課程概述 |
COURSE DESCRIPTION
Why, despite the best efforts of many smart, compassionate, and determined people and organizations, are we unable to affect real change on the issues that matter most?
Due to our limited capacity for engaging with complexity -- especially dynamic complexity -- people tend to narrow their focus and intervene to “solve problems” with a limited understanding of the broader system. All too often, our organizational designs reinforce this silo perspective by cutting us off from our colleagues in other departments or business units.
The solutions we enact create unintended consequences in the long run and we recognize that today’s problems often come from yesterday’s solutions. The harder we push, the harder the system pushes back.
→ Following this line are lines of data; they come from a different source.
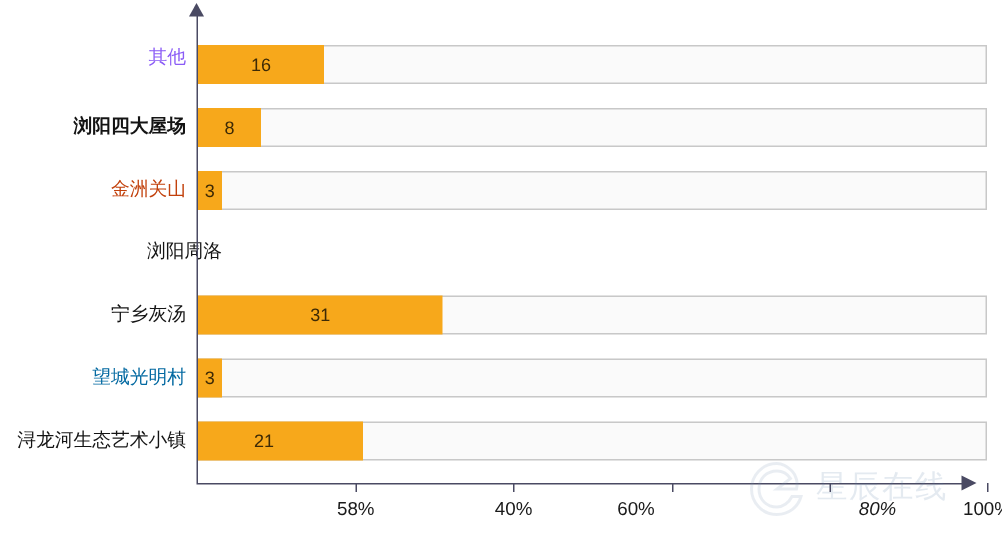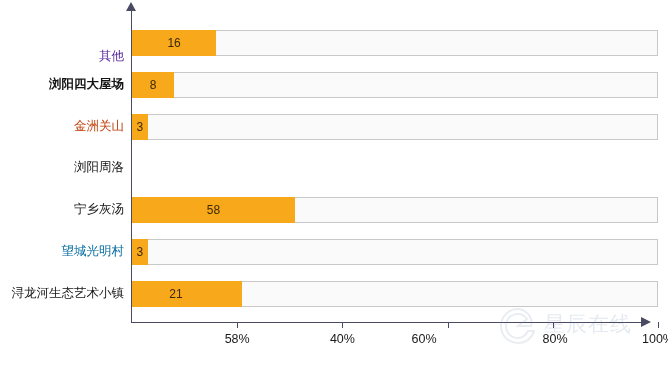--- a/index.html
+++ b/index.html
@@ -161,7 +161,7 @@
 <div id="chart-root">
 
   <div id="cat-labels">
-      <div class="cat-label-wrap" style="top: 48px; color: #4c1d95;">其他</div>
+      <div class="cat-label-wrap" style="top: 30px; color: #8b5cf6;">其他</div>
       <div class="cat-label-wrap" style="top: 75.8px; color: rgb(20, 20, 20); font-weight: bold;">浏阳四大屋场</div>
       <div class="cat-label-wrap" style="top: 117.6px; color: #c2410c;">金洲关山</div>
       <div class="cat-label-wrap" style="top: 159.4px; color: rgb(20, 20, 20);">浏阳周洛</div>

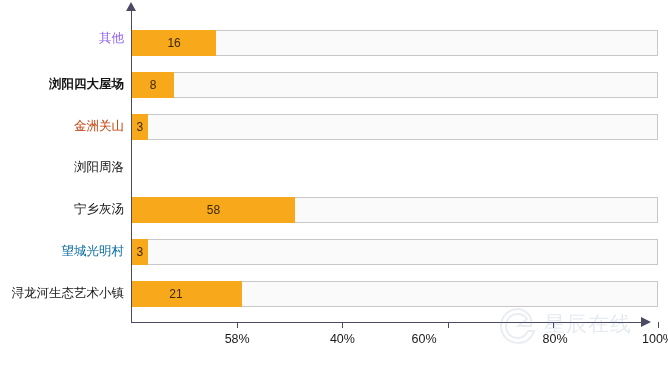--- a/index.html
+++ b/index.html
@@ -164,7 +164,7 @@
       <div class="cat-label-wrap" style="top: 30px; color: #8b5cf6;">其他</div>
       <div class="cat-label-wrap" style="top: 75.8px; color: rgb(20, 20, 20); font-weight: bold;">浏阳四大屋场</div>
       <div class="cat-label-wrap" style="top: 117.6px; color: #c2410c;">金洲关山</div>
-      <div class="cat-label-wrap" style="top: 159.4px; color: rgb(20, 20, 20);">浏阳周洛</div>
+      <div class="cat-label-wrap" style="top: 159.4px; color: rgb(20, 20, 20); margin-left: 24px;">浏阳周洛</div>
       <div class="cat-label-wrap" style="top: 201.2px; color: rgb(20, 20, 20);">宁乡灰汤</div>
       <div class="cat-label-wrap" style="top: 243px; color: #0369a1;">望城光明村</div>
       <div class="cat-label-wrap" style="top: 284.8px; color: rgb(20, 20, 20);">浔龙河生态艺术小镇</div>

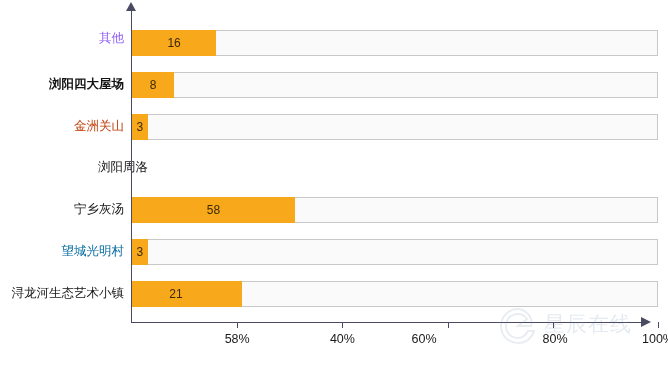--- a/index.html
+++ b/index.html
@@ -189,7 +189,7 @@
       <div class="row" style="top: 177.2px;">
         <div class="track" style="background: rgb(250, 250, 250); border-color: rgb(200, 200, 200);"></div>
         <div class="bar" title="宁乡灰汤 31" style="width: 163.06px; background: rgb(247, 168, 27);"></div>
-        <div class="bar-value" style="left: 0px; width: 163.06px; color: rgb(61, 42, 6);">58</div>
+        <div class="bar-value" style="left: 0px; width: 163.06px; color: rgb(61, 42, 6);">31</div>
       </div>
       <div class="row" style="top: 219px;">
         <div class="track" style="background: rgb(250, 250, 250); border-color: rgb(200, 200, 200);"></div>

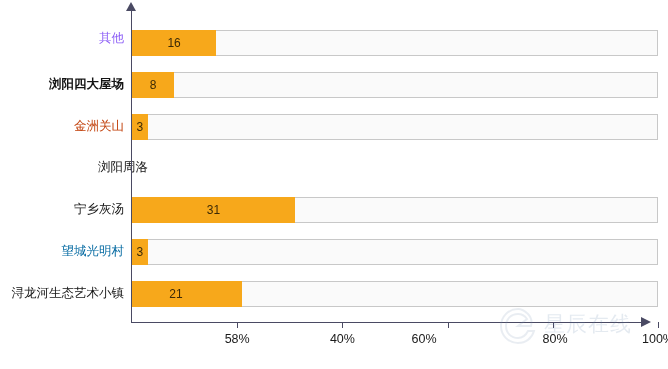--- a/index.html
+++ b/index.html
@@ -215,7 +215,7 @@
       <div class="x-tick" style="left: 447.6px; background: rgb(74, 74, 99);"></div>
       <div class="x-tick-label" style="left: 424px;">60%</div>
       <div class="x-tick" style="left: 552.8px; background: rgb(74, 74, 99);"></div>
-      <div class="x-tick-label" style="left: 555px;">80%</div>
+      <div class="x-tick-label" style="left: 585px; font-style: italic;">80%</div>
       <div class="x-tick" style="left: 658px; background: rgb(74, 74, 99);"></div>
       <div class="x-tick-label" style="left: 658px;">100%</div>
     </div>

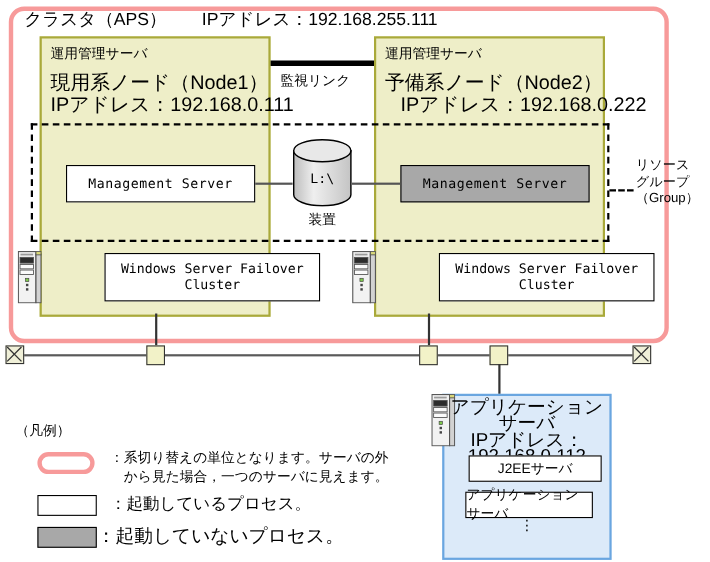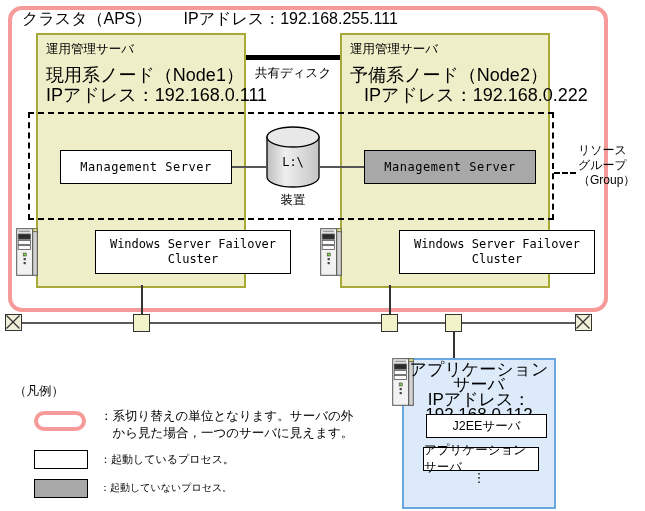--- a/index.html
+++ b/index.html
@@ -131,7 +131,7 @@
 <div class="abs txt node-line" style="left:364px;top:88px;">IPアドレス：192.168.0.222</div>
 
 <div class="abs" id="monitor-link-line"></div>
-<div class="abs txt" id="monitor-link-label">共有ディスク</div>
+<div class="abs txt" id="monitor-link-label">監視リンク</div>
 
 <div class="abs" id="resource-dashed"></div>
 <div class="abs" id="rg-leader"></div>

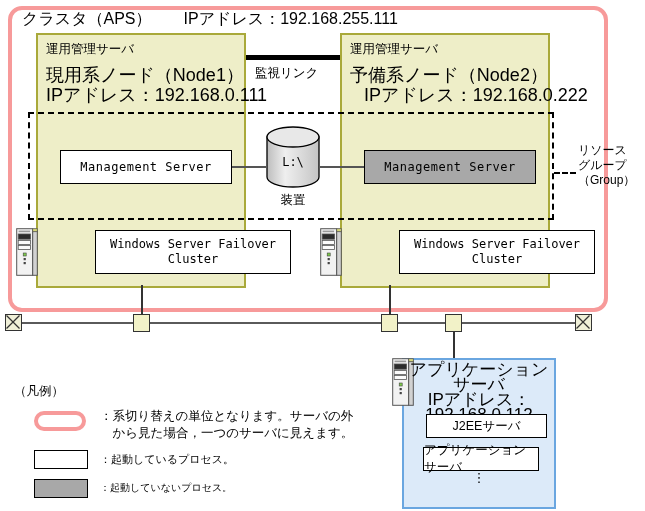--- a/index.html
+++ b/index.html
@@ -110,7 +110,7 @@
   }
   #legend-row1-text{left:100px;top:408px;font-size:12.5px;line-height:17px;}
   #legend-white{left:34px;top:450px;width:54px;height:19px;border:1.5px solid #000;background:#fff;box-sizing:border-box;}
-  #legend-row2-text{left:100px;top:452px;font-size:11px;}
+  #legend-row2-text{left:100px;top:452px;font-size:15px;}
   #legend-gray{left:34px;top:479px;width:54px;height:19px;border:1.5px solid #000;background:#a8a8a8;box-sizing:border-box;}
   #legend-row3-text{left:100px;top:481px;font-size:10px;text-align:right;}
 </style>

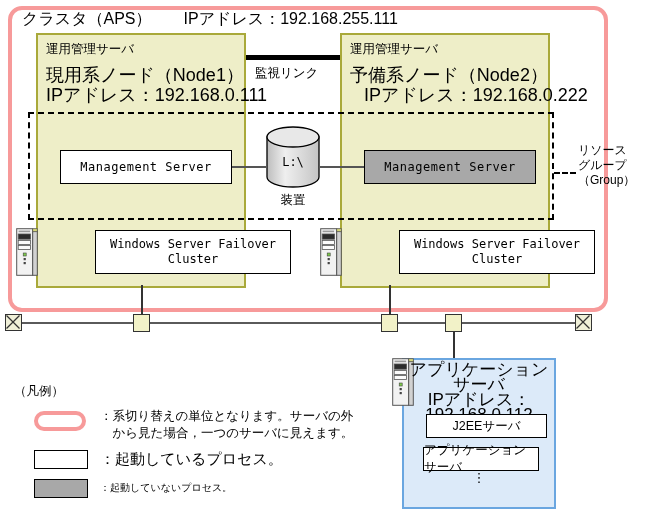--- a/index.html
+++ b/index.html
@@ -112,7 +112,7 @@
   #legend-white{left:34px;top:450px;width:54px;height:19px;border:1.5px solid #000;background:#fff;box-sizing:border-box;}
   #legend-row2-text{left:100px;top:452px;font-size:15px;}
   #legend-gray{left:34px;top:479px;width:54px;height:19px;border:1.5px solid #000;background:#a8a8a8;box-sizing:border-box;}
-  #legend-row3-text{left:100px;top:481px;font-size:10px;text-align:right;}
+  #legend-row3-text{left:88px;top:481px;font-size:17px;text-align:right;}
 </style>
 </head>
 <body>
How do we break this cycle? In his seminal book: The Fifth Discipline: the Art and Practice of the Learning Organization, MIT Sloan School professor Peter Senge calls systems thinking, “the core discipline of a learning organization.” It is a critical leadership capability that enables us to look at a problem holistically, identify root causes, and design high-leverage solutions.
In this intensive course, conducted in four, half-day, interactive sessions, we will learn the core concepts and tools of systems thinking and learning organizations. These tools will allow you to:
1. graphically depict your understanding of a particular social system's behavior and its underlying structure,
2. communicate with others about your understandings explicitly, and
3. design high-leverage interventions to address root causes of a problem.
TARGET AUDIENCE
The course is open to all graduate students and a limited number of year 3 and 4 undergraduate students from any college at NTU.
As the project will ask you to reflect upon and analyze a real life problem, ideally from your own life or work, it is ideally suited to those with current/previous work, student club, or volunteer organization leadership experience.